AK Parti’nin iyiliği için AK Parti’yi dövüp duran eski Başbakan Başdanışmanı, Cumhurbaşkanı Erdoğan’ı bu kez sosyolojiyle tehdit ediyor.
Esasında bunu iyiye işaret saymalı.
Olup bitenleri kabulleniyorlar, en azından “kabullenmiş” görünüyorlar.
Darbeyle ve varlığını inkâr ettikleri “üst akıl”la tehdit edeceklerine, varsın sosyolojiyle tehdit etsinler.
Bu durum, bir kabul çizgisine geldiklerini gösterir.
Hani, bütün kötülüklerin başladığı tarih olarak 2016 Mayıs’ını işaret ediyorlardı, “Başbakan değişmeseydi kredi notumuz düşürülmezdi, Başbakan değişmeseydi döviz yükselmezdi, Başbakan değişmeseydi 15 Temmuz girişimi yaşanmazdı” gibilerden garip yazılar yazıyorlardı ya...
Hatta daha ileriye vardırıp, AK Parti içinde alan açmak istedikleri şahsın kaderini, büyük ölçüde Batı’dan Erdoğan’a yönelecek baskıların belirleyeceğini, baskı altına alınmış Erdoğan AK Parti’den elini çekme gereği duyacağı için, bu baskıların lüzumlu olduğunu savunuyorlardı ya...

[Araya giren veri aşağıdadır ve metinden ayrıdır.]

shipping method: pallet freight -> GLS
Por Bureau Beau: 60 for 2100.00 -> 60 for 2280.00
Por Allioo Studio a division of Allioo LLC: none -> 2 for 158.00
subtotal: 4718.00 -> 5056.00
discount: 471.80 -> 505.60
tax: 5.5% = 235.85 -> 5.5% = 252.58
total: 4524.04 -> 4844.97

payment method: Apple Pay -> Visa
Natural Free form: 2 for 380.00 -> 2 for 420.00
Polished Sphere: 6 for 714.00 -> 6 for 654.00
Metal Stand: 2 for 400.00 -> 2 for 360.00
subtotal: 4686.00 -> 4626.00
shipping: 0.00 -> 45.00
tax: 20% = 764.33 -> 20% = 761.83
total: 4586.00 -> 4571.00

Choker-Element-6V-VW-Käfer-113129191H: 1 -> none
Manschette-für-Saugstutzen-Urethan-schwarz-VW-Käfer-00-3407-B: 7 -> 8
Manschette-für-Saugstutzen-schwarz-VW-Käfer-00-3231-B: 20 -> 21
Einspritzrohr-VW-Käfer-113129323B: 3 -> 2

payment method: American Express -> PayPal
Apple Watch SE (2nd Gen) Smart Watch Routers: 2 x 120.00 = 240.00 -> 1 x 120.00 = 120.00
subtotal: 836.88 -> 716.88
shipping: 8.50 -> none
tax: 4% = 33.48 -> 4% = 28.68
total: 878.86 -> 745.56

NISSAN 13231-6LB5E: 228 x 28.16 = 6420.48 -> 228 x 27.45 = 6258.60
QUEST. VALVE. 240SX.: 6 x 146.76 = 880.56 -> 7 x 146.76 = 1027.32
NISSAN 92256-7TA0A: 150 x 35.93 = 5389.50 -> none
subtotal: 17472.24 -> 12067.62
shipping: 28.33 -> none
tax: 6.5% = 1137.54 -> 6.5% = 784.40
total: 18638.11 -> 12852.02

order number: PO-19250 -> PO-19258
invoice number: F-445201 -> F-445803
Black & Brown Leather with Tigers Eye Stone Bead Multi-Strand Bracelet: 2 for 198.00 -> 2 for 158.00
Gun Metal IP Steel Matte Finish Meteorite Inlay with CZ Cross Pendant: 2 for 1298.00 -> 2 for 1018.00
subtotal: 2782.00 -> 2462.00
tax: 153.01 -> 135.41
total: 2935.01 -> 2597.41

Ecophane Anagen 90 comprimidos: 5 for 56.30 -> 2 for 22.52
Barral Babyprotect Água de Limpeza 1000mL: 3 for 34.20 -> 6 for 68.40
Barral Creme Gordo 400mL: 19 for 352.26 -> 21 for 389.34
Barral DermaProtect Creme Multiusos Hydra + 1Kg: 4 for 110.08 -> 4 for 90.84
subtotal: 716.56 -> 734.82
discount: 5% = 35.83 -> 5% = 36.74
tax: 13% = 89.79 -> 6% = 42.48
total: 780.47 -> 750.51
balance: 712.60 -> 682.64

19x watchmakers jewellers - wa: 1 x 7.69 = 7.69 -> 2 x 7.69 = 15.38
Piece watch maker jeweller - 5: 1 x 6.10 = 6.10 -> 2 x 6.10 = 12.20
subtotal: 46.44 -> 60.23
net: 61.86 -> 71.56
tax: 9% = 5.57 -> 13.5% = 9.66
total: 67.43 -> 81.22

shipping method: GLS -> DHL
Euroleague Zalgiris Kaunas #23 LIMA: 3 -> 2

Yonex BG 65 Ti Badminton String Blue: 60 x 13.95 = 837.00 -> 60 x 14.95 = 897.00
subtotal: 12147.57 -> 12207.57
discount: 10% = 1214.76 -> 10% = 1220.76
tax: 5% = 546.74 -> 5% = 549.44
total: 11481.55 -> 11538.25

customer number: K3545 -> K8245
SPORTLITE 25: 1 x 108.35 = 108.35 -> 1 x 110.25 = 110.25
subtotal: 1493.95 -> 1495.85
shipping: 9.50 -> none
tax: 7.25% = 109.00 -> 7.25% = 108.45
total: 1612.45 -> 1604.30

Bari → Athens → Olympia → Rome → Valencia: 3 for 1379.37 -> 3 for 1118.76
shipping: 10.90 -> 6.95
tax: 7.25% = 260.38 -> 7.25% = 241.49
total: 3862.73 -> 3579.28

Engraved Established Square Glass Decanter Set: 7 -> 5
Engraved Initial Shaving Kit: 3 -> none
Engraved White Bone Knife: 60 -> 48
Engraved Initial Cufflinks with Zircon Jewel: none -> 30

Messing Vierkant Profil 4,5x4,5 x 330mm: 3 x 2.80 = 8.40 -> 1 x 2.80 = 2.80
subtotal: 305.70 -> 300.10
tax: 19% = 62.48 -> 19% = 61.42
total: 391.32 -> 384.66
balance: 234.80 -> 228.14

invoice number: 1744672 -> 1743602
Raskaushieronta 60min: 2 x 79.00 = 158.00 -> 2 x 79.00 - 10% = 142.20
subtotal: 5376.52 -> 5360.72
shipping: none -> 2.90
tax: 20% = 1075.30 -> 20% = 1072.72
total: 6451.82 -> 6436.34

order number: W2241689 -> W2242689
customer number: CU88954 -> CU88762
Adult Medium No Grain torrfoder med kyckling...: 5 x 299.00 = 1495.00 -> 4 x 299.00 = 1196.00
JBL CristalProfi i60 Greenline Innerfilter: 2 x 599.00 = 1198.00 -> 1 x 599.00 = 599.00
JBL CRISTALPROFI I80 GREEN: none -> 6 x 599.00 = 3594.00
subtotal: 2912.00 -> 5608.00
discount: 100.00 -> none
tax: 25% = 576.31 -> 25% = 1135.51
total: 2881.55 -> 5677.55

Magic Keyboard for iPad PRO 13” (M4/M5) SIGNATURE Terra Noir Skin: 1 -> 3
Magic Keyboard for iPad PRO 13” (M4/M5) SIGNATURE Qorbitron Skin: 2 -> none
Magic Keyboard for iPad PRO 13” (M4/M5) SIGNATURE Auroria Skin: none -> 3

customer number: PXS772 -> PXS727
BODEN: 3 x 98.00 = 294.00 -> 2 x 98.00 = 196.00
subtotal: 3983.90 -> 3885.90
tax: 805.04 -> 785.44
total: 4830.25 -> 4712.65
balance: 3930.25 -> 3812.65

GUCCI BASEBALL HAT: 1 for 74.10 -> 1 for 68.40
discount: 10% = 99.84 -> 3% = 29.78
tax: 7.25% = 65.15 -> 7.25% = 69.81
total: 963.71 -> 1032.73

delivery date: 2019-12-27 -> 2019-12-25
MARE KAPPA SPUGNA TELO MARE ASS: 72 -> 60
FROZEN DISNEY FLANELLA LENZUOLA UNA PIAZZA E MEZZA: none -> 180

Şimdi içeriden bir “yarılma” bekliyorlar.
“Üst akıl”ın girişimleri sonuç vermedi.
Darbe sonuç vermedi.
Batı’nın baskısı ve muhasarası sonuç vermedi.
Yani Erdoğan, bütün baskılara rağmen elini AK Parti’den çekmedi.
Ne yapmak gerekir o halde?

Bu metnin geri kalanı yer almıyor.